- [Task goal]
Which lines below contain the word "expr"? Copy each of them.

- [Supplied data]
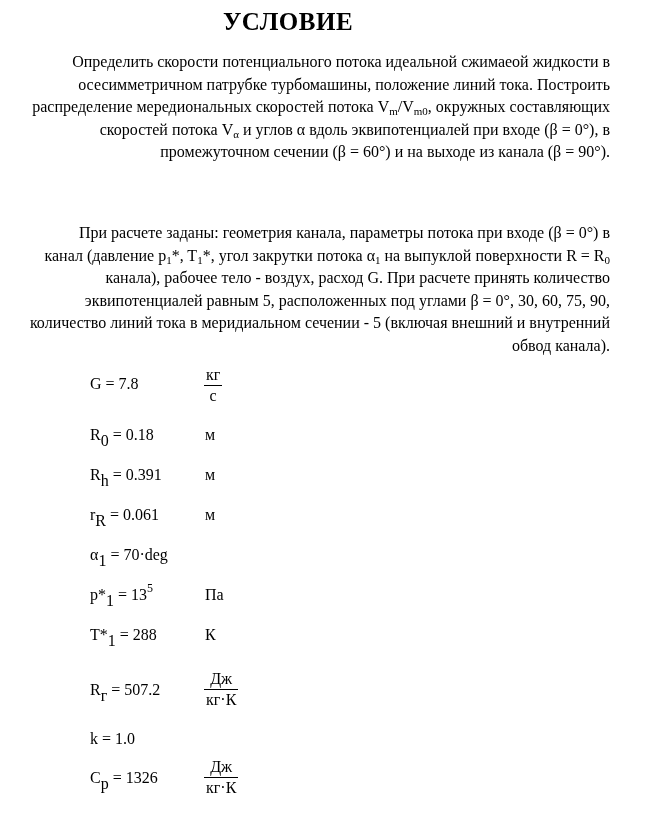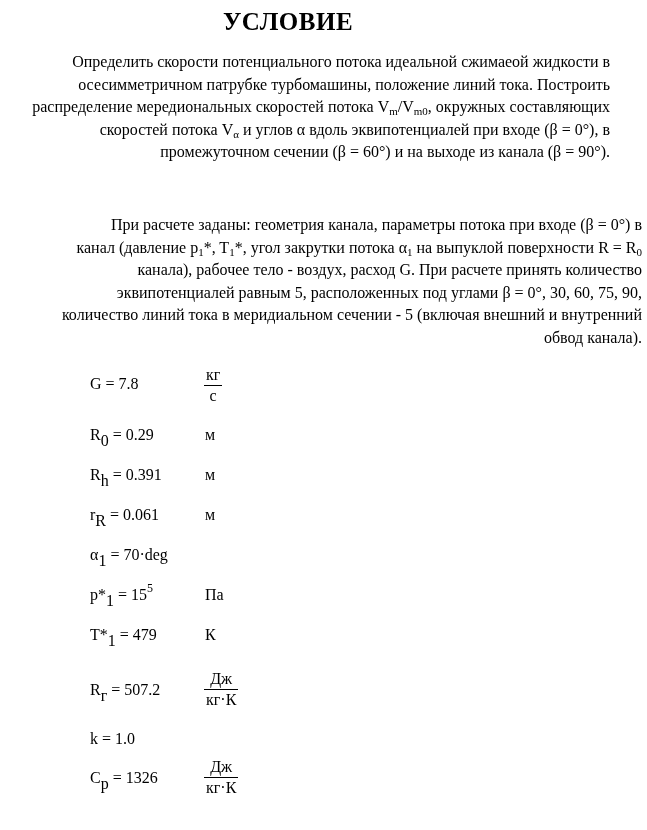--- a/index.html
+++ b/index.html
@@ -18,7 +18,7 @@
     }
     .para .indent { display: inline-block; width: 48px; }
     .p1 { top: 51px; }
-    .p2 { top: 214px; margin-left: 32px; }
+    .p2 { top: 222px; }
     sub { font-size: 11px; vertical-align: -3px; line-height: 0; }
 
     .params { position: absolute; left: 68px; top: 0; }

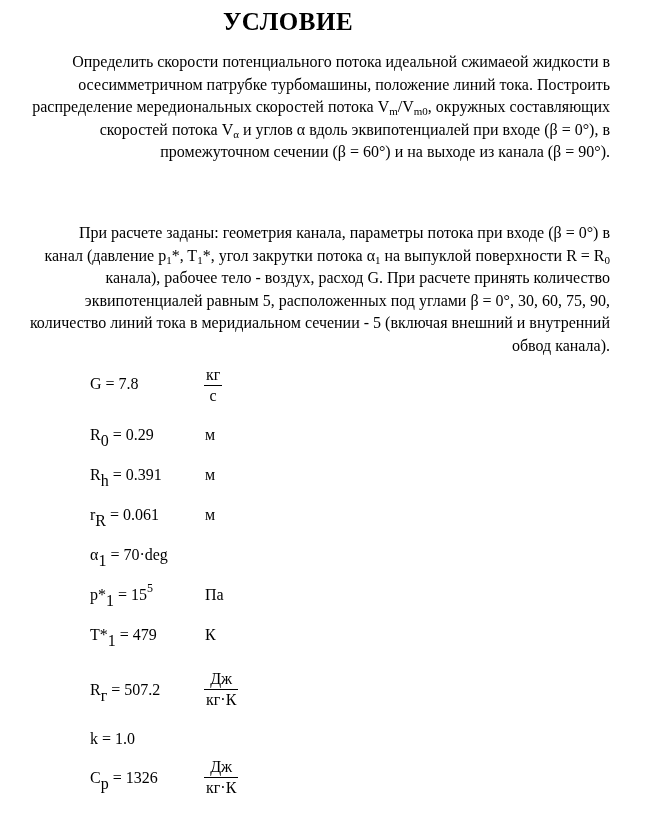--- a/index.html
+++ b/index.html
@@ -56,7 +56,7 @@
   </div>
 
   <div class="param" style="top:426px">
-    <span class="expr"><span>R</span><span class="sub-s">0</span><span> = 0.29</span></span>
+    <span class="expr"><span>R</span><span class="sub-s">0</span><span> = 0.18</span></span>
     <span class="unit">м</span>
   </div>
 

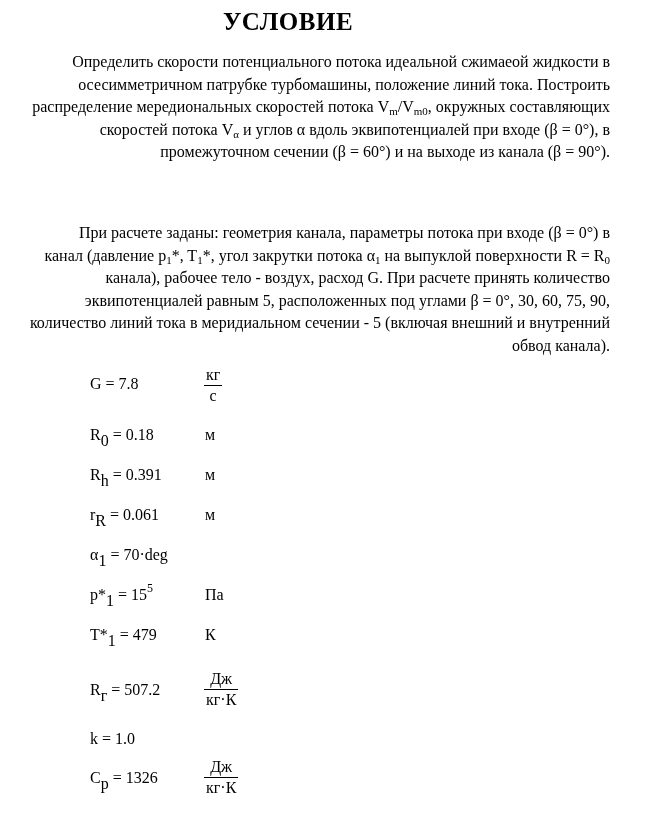--- a/index.html
+++ b/index.html
@@ -75,7 +75,7 @@
   </div>
 
   <div class="param" style="top:586px">
-    <span class="expr"><span>p*</span><span class="sub-s">1</span><span> = 15</span><span class="sup-s">5</span></span>
+    <span class="expr"><span>p*</span><span class="sub-s">1</span><span> = 13</span><span class="sup-s">5</span></span>
     <span class="unit">Па</span>
   </div>
 

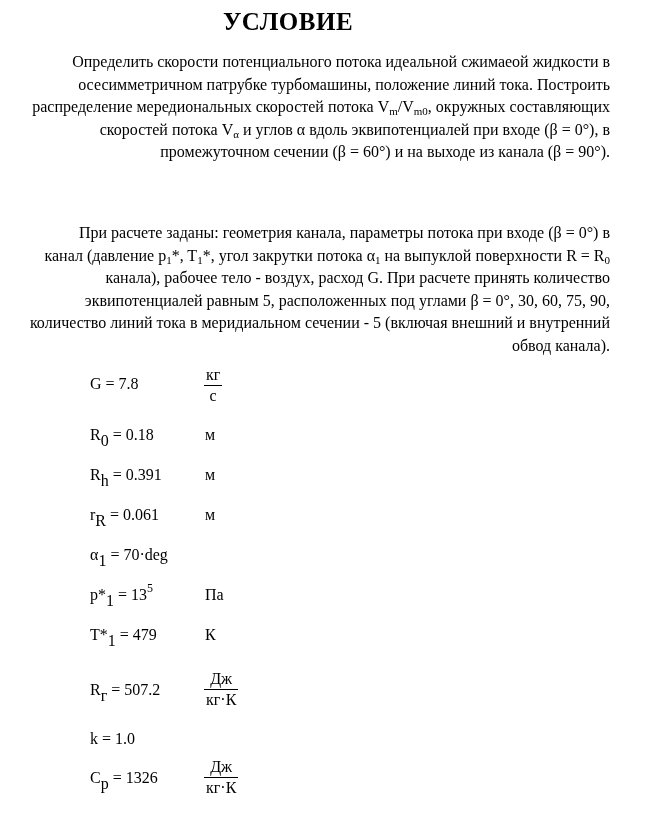--- a/index.html
+++ b/index.html
@@ -80,7 +80,7 @@
   </div>
 
   <div class="param" style="top:626px">
-    <span class="expr"><span>T*</span><span class="sub-s">1</span><span> = 479</span></span>
+    <span class="expr"><span>T*</span><span class="sub-s">1</span><span> = 288</span></span>
     <span class="unit">К</span>
   </div>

- [Written reply]
-    <span class="expr"><span>R</span><span class="sub-s">0</span><span> = 0.29</span></span>
+    <span class="expr"><span>R</span><span class="sub-s">0</span><span> = 0.18</span></span>
-    <span class="expr"><span>p*</span><span class="sub-s">1</span><span> = 15</span><span class="sup-s">5</span></span>
+    <span class="expr"><span>p*</span><span class="sub-s">1</span><span> = 13</span><span class="sup-s">5</span></span>
-    <span class="expr"><span>T*</span><span class="sub-s">1</span><span> = 479</span></span>
+    <span class="expr"><span>T*</span><span class="sub-s">1</span><span> = 288</span></span>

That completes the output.